_Front-end code edit data_:
☆ ☆ ☆ ☆ ☆ ☆ ☆
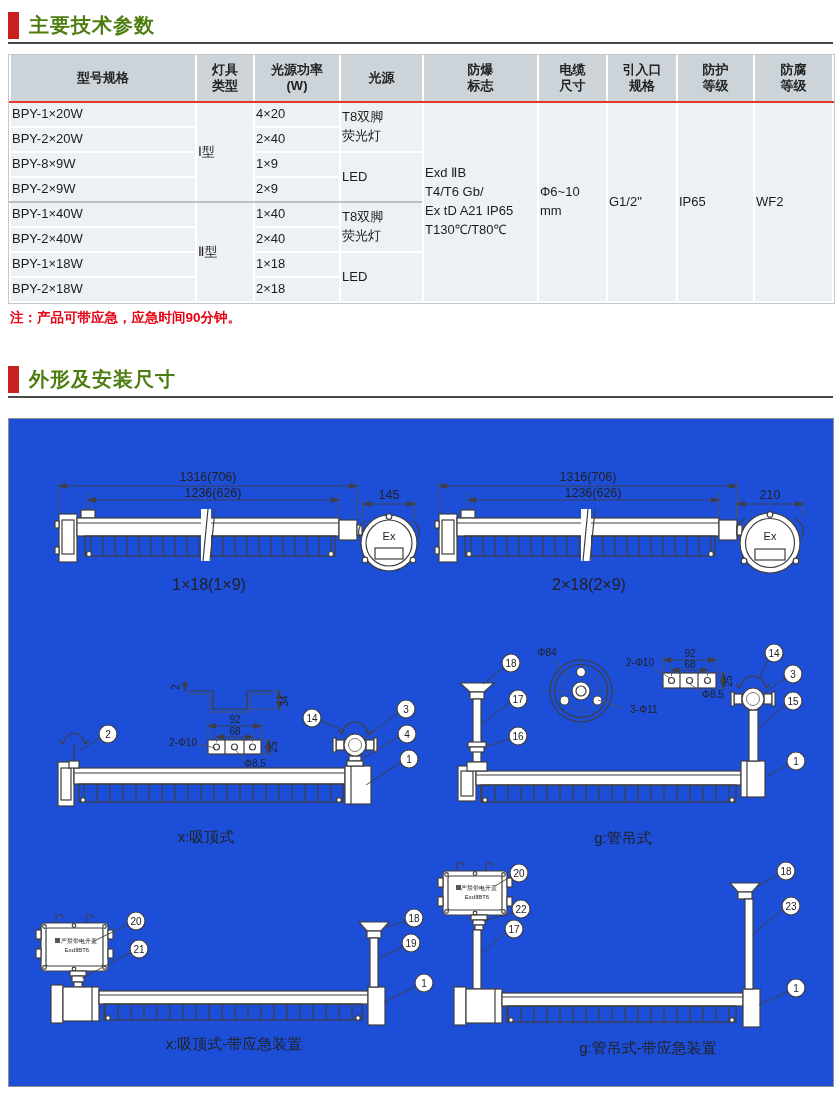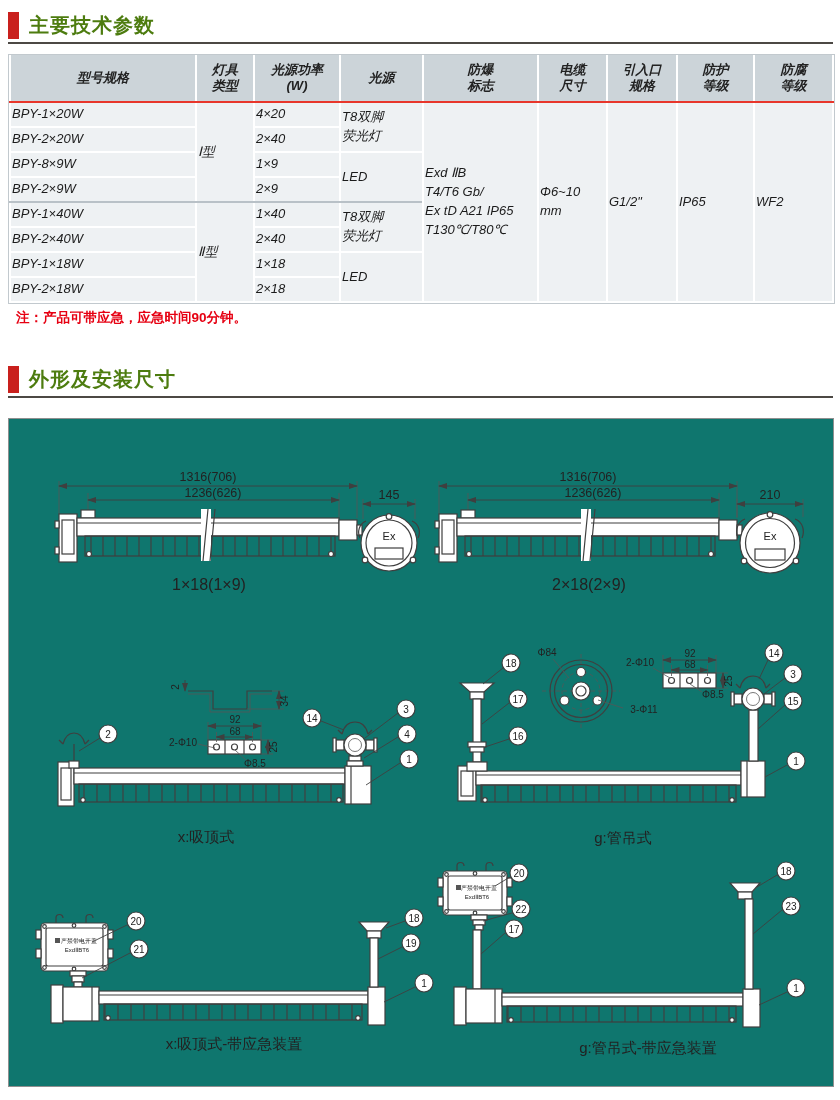"型号规格" .tbl-wrap { font-style: italic -> none }
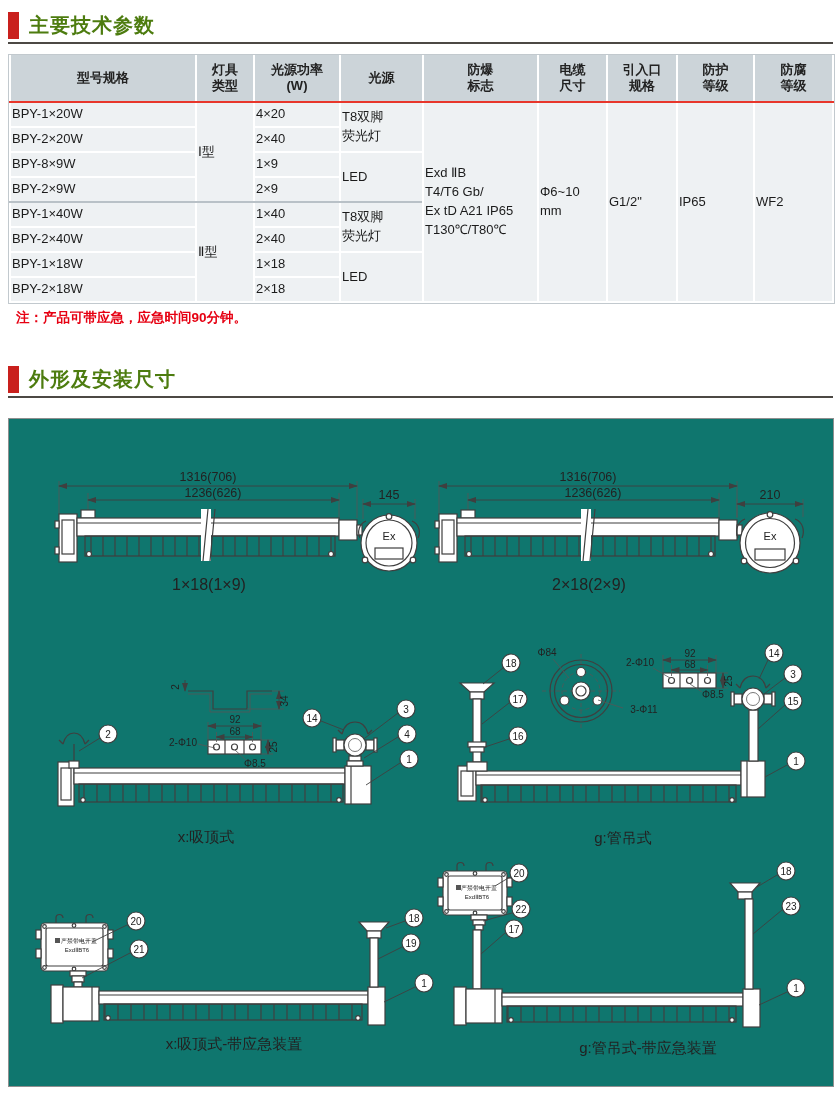"注：产品可带应急，应急时间90分钟。" .note { left: 16px -> 10px }
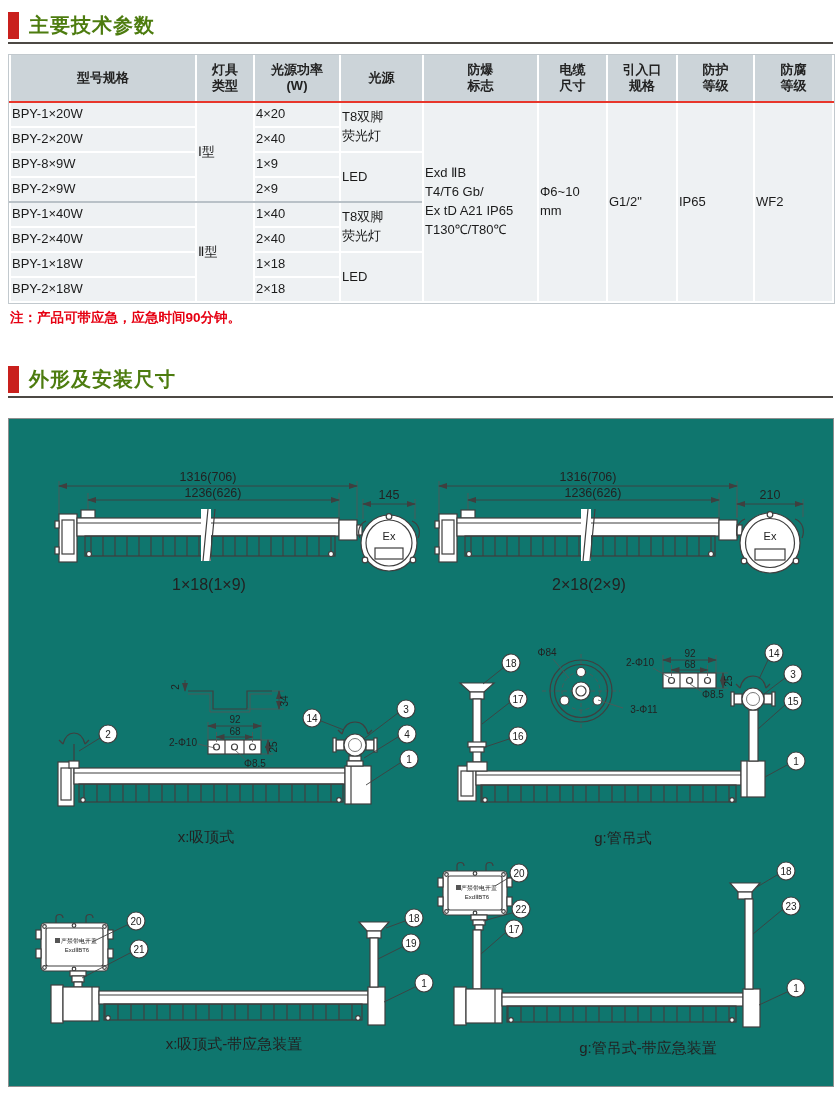"1316(706)" .dgm-box { background: #0f766e -> #1d4ed8 }
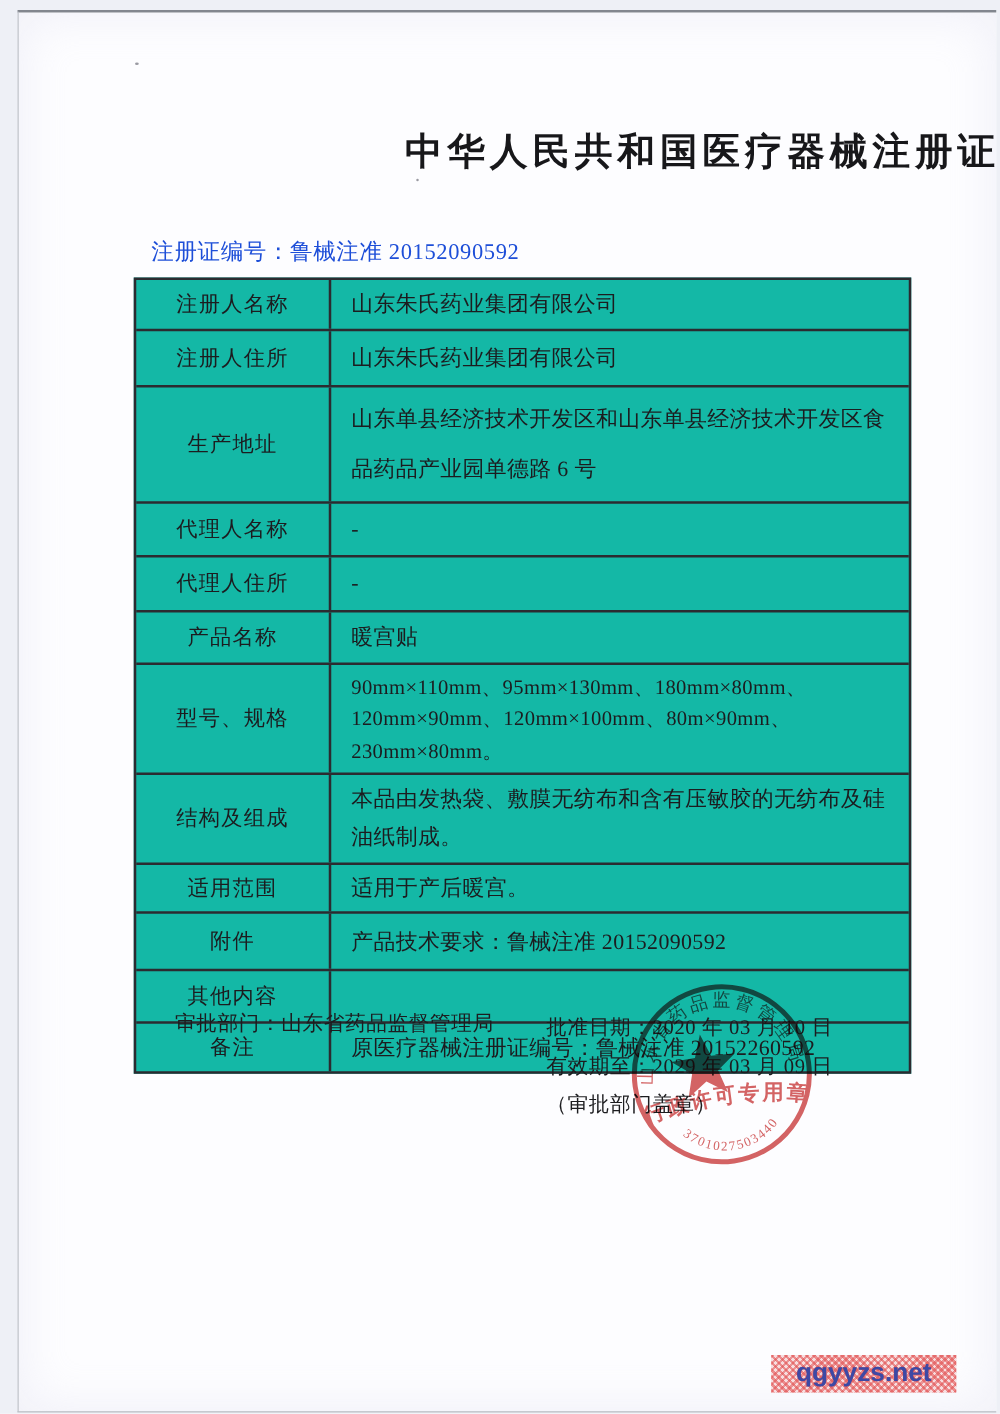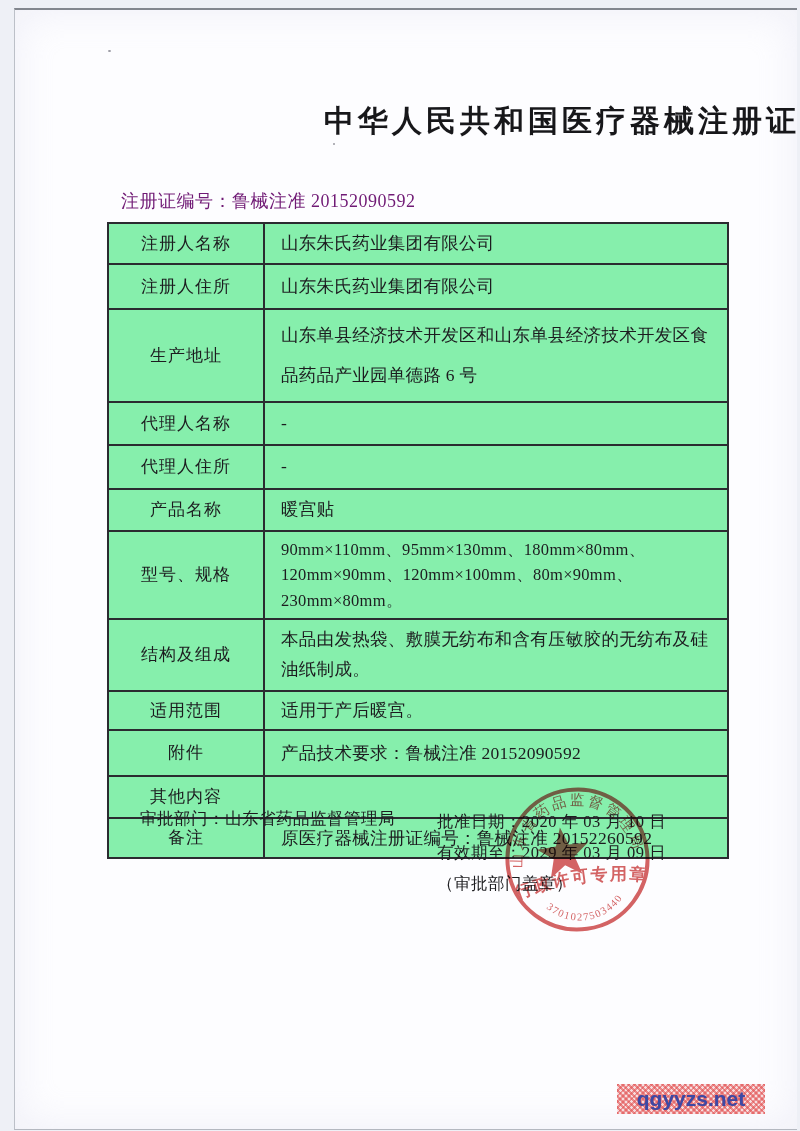"注册证编号：鲁械注准 20152090592" .cert-line { color: #701a75 -> #1d4ed8 }
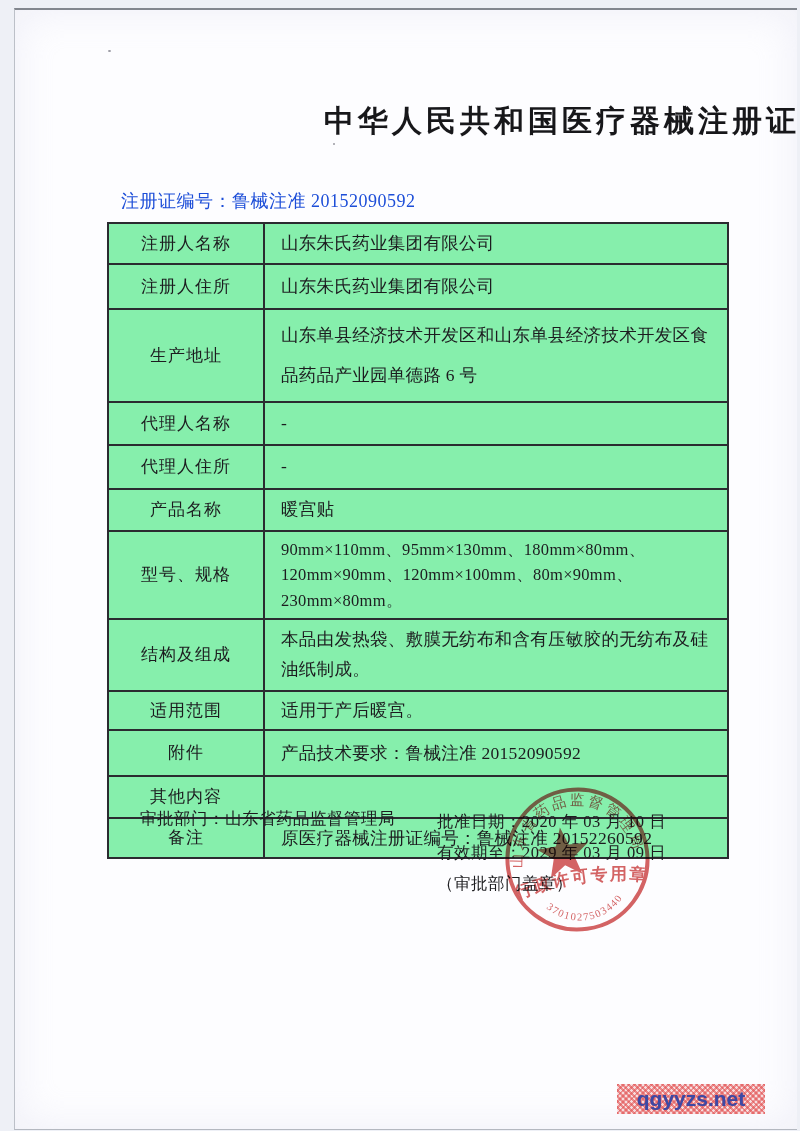"注册人名称" .reg-table { background: #86efac -> #14b8a6 }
☆ ☆ ☆ ☆ ☆ ☆ ☆
From the line containing "color: #701a75 ->" down to the final line of the records above, restate every line word for word, add nothing, and skip the pictures.

_Solved exercise_:
"注册证编号：鲁械注准 20152090592" .cert-line { color: #701a75 -> #1d4ed8 }
"注册人名称" .reg-table { background: #86efac -> #14b8a6 }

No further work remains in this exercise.